Something very odd happened with a drive we installed Mac OS X 10.10 on
yesterday. In the App Store macOS 10.13 upgrade appeared as an update. And
when we attempted to update Safari but not upgrade to 10.13, the 10.13
upgrade would start installing. We cancelled the upgrade by rebooting the
Mac.

I am not sure if this is a weird bug or something intentional. I have a Mac
that I need to upgrade from 10.8x to 10.10.x tomorrow morning. I will see
if the App Store acts in the same odd manner.

I have not see this behavior in App Store on any of our Macs running macOS
10.12.6.

Paul Chernoff


(Simon) #12

I believe this is correct.

I’d like to point out though that it’s not intuitive and IMHO highly user-unfriendly.

What Apple should do is provide a button along the lines of “No thanks and stop bugging me about it”. Having to first agree to “do it later” to then be able to hit cancel when all I want to do is in fact NOT install it later (or now for that matter) is anything but intuitive.


(@lbutlr) #13

Apple very much wants everyone to be up-to-date and that works for the vast majority of users. While this is annoying to some user, it is a decision that Apple has made.

That is to say, this is not an accident or something they overlooked.


(Diane D) #14

Right, I actually thought I was entering the PW to confirm I was opting out of doing the update, not that I was giving permission to do it later. I’ll have to look more closely next time, it always seems to come when I’m in the middle of something.

<top post? bottom post? which to do these days?>

Diane


(Marc Z) #15

Except if you have an alarm set for the morning, which I always do, and it cancels the nighttime update.


(Al Varnell) #16

Apple often combines multiple updates into one entry in MAS until you click on “more…” at the end of the description. Then it will show each individual update included with it’s own install button.

-Al-


(Simon) #17

Oh definitely, it’s no oversight. It’s Apple’s deliberate attempt to make it as difficult as possible for me to operate my device the way I want to. Obviously, I’m just another one of those annoying people “not holding it right”.


(Joe Stoner) #18

Is MAS the App Store mate?


(Al Varnell) #19

Yes, MAS = Mac App Store.

Answered earlier, but the new system requires replies to be at least 20 characters long…

-Al-


(@lbutlr) #20

When “how you want” means running outdated software, yes. And Apple is not alone in this. Software updates contain security patches and therefore anyone running unmatched devices present a risk not only to themselves, but to everyone else.

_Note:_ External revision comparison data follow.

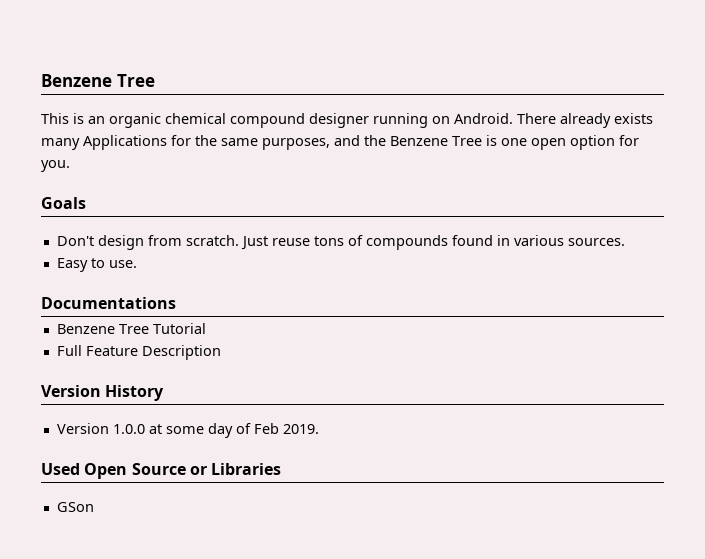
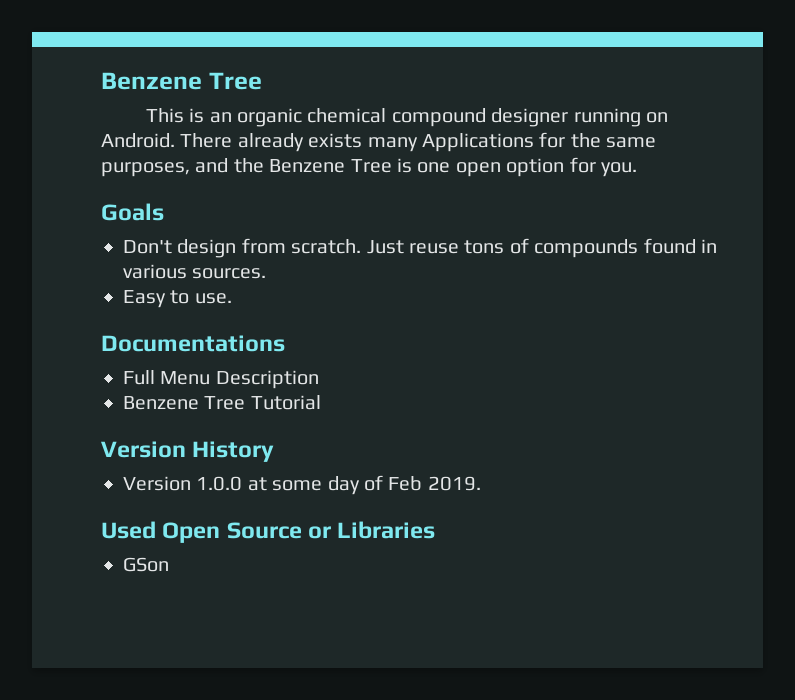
(176, 303) none -> [123,370,319,389] // Full Menu Description
[56,345,221,360] // Full Feature Description -> (321, 402) none

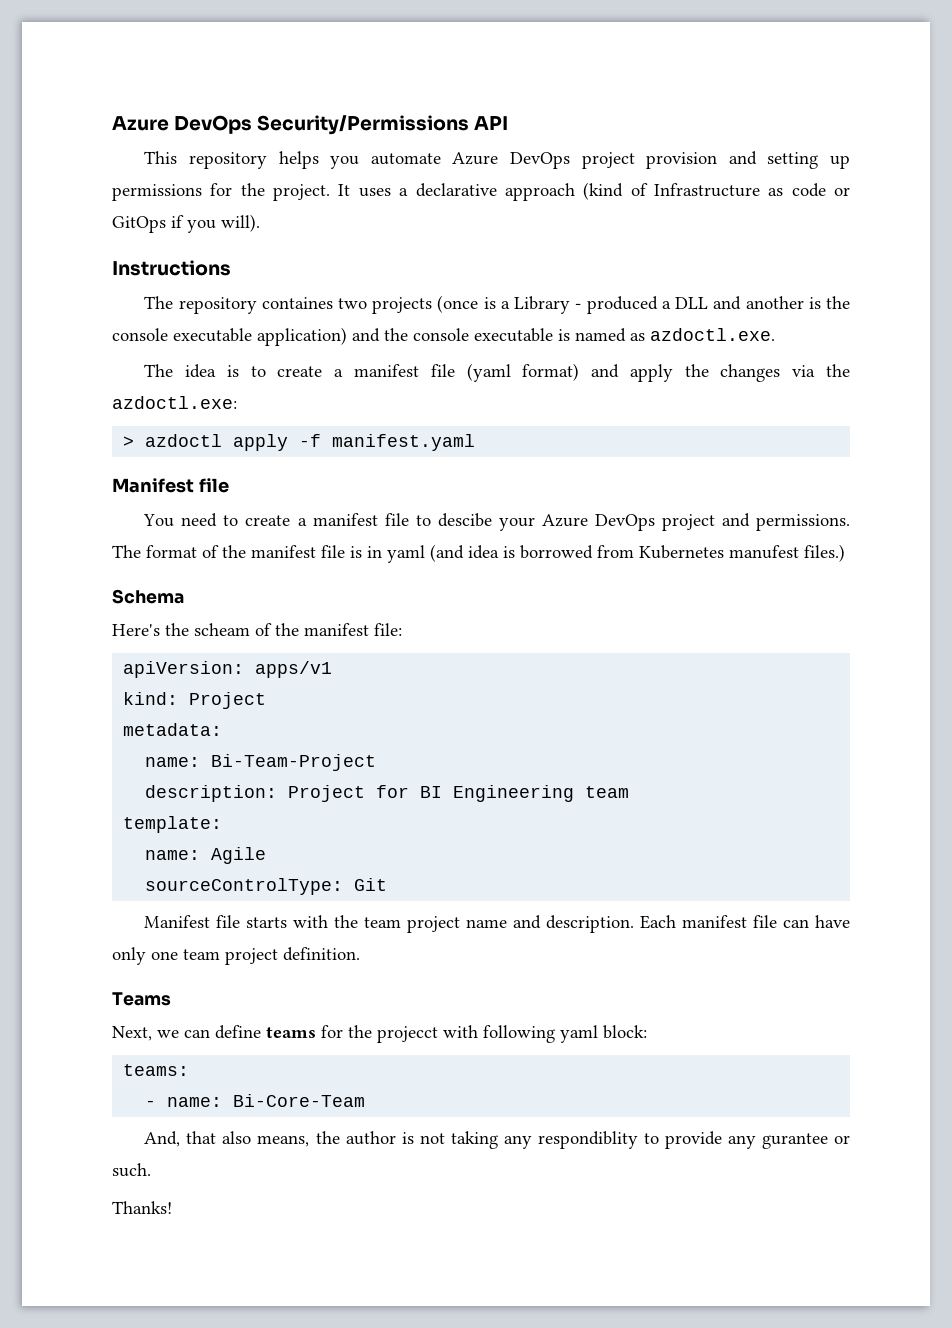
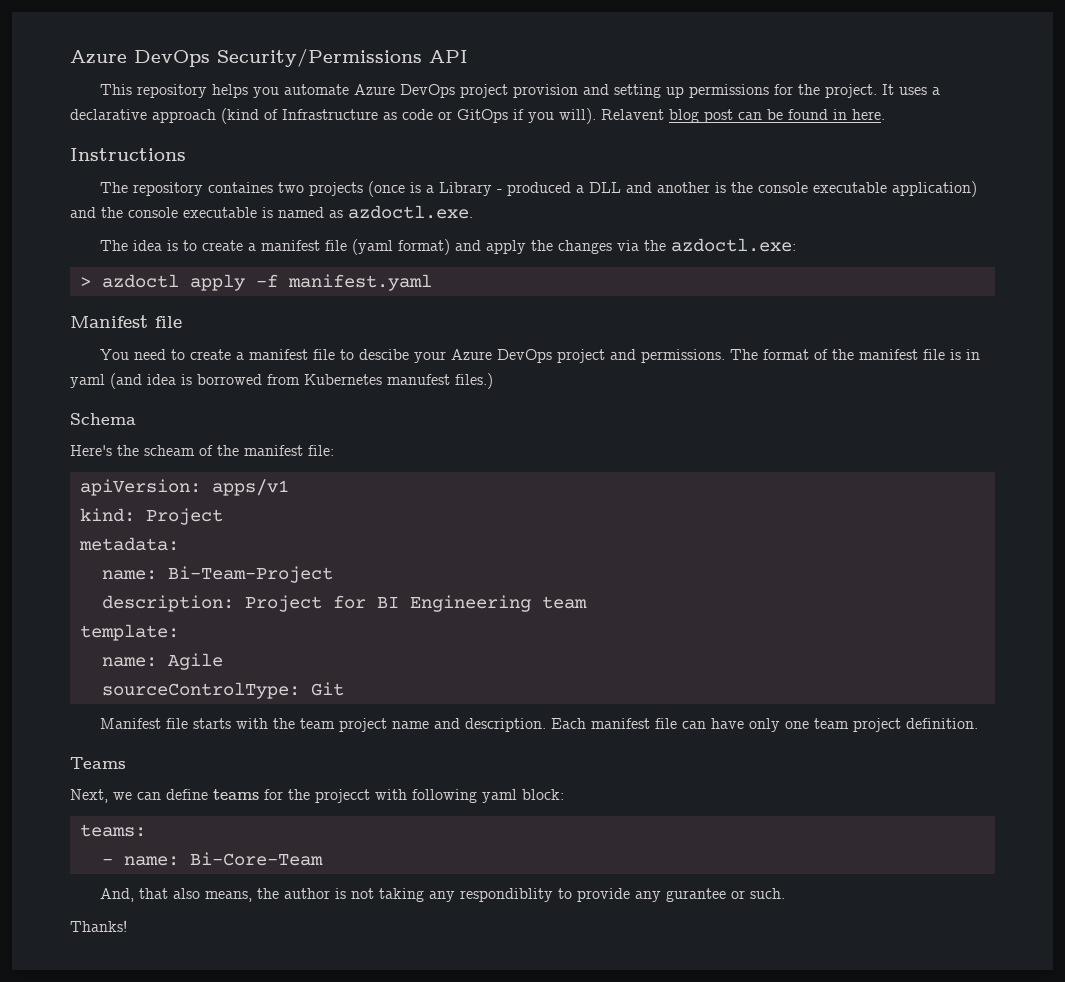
(260, 223) none -> [601,109,885,123] Relavent blog post can be found in here.

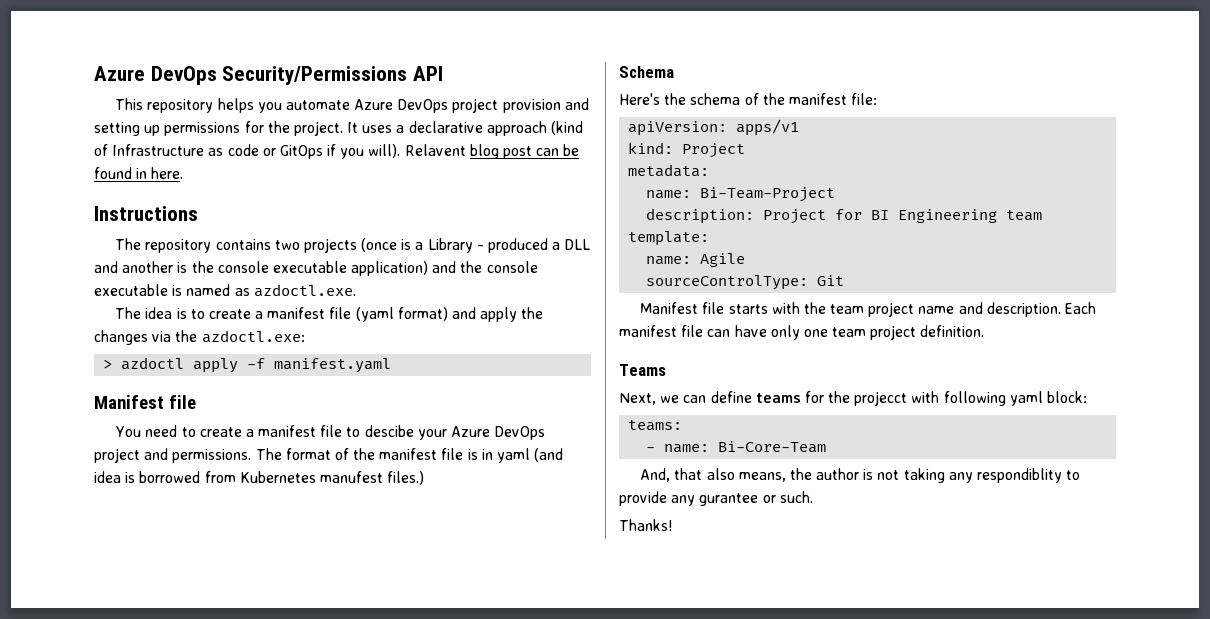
[207,182,273,193] containes -> [215,239,271,250] contains
[144,445,195,456] scheam -> [690,93,741,105] schema

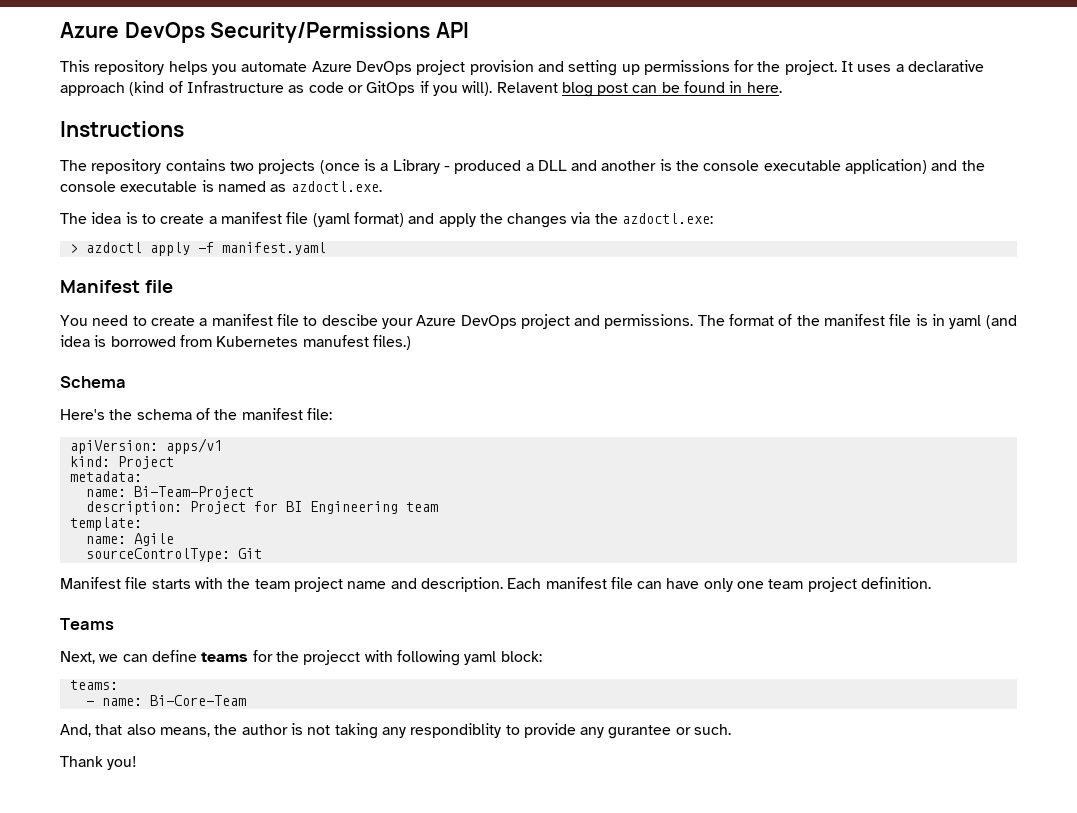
[619,519,672,531] Thanks! -> [60,756,138,770] Thank you!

A recent example, Drupal discovered a massive exploit in their code going back many version. they pre-announced a patch and warned that people needed to update immediately because otherwise the site would almost certainly be compromised.

Once they released the patch, responsible sites updated immediately, but thousands (if not more) sites have been infected and taken over by third parties and are now cranking out malware and DDOS attacks and a host of other things, having an impact on millions of people.